» **What the exercise asks**:
If a line in the following entries holds the string "left", include it in the tally. State the total and nothing further.
---------- Provided entries
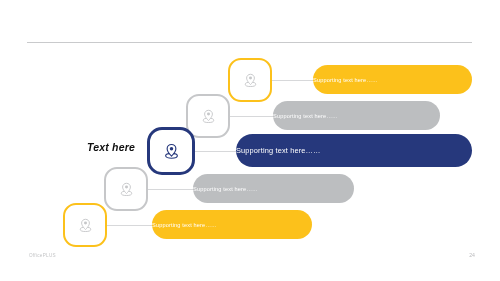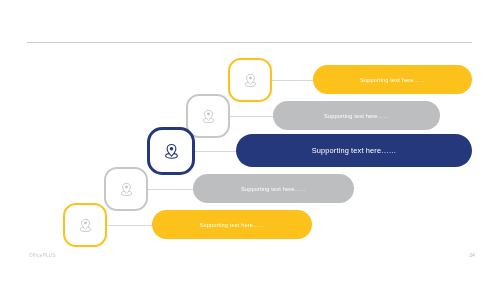--- a/index.html
+++ b/index.html
@@ -77,21 +77,20 @@
   .badge svg { display: block; }
 
   
   .pill {
     position: absolute;
     top: 7px;
     height: 29px;
     border-radius: 15px;
     display: flex;
     align-items: center;
-    justify-content: center;
     box-sizing: border-box;
     z-index: 2;
   }
   .pill span {
     font-size: 5.6px;
     color: #ffffff;
     letter-spacing: .15px;
     white-space: nowrap;
   }
   .pill.yellow { background: #fcc11b; }
@@ -117,20 +116,21 @@
     color: #b9babc;
   }
 </style>
 </head>
 <body>
 
 <div id="slide">
 
   <div class="divider"></div>
 
+  <div class="side-label">Text here</div>
 
   <div class="row" style="left:228px; top:58px; width:244px;">
     <div class="connector" style="left:44px; width:42px;"></div>
     <div class="badge yellow" style="left:0px;">
       <span>
         <svg width="17" height="17" viewBox="0 0 24 24">
           <ellipse cx="12" cy="17.4" rx="7.4" ry="3.1" fill="none" stroke="#c6c7c9" stroke-width="1.35"></ellipse>
           <path d="M12 3.2c-3.1 0-5.5 2.4-5.5 5.4 0 3.9 5.5 9.2 5.5 9.2s5.5-5.3 5.5-9.2c0-3-2.4-5.4-5.5-5.4z" fill="#ffffff" stroke="#c6c7c9" stroke-width="1.35"></path>
           <circle cx="12" cy="8.5" r="2.1" fill="#c6c7c9"></circle>
         </svg>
--------------------
» **Result of the exercise**:
3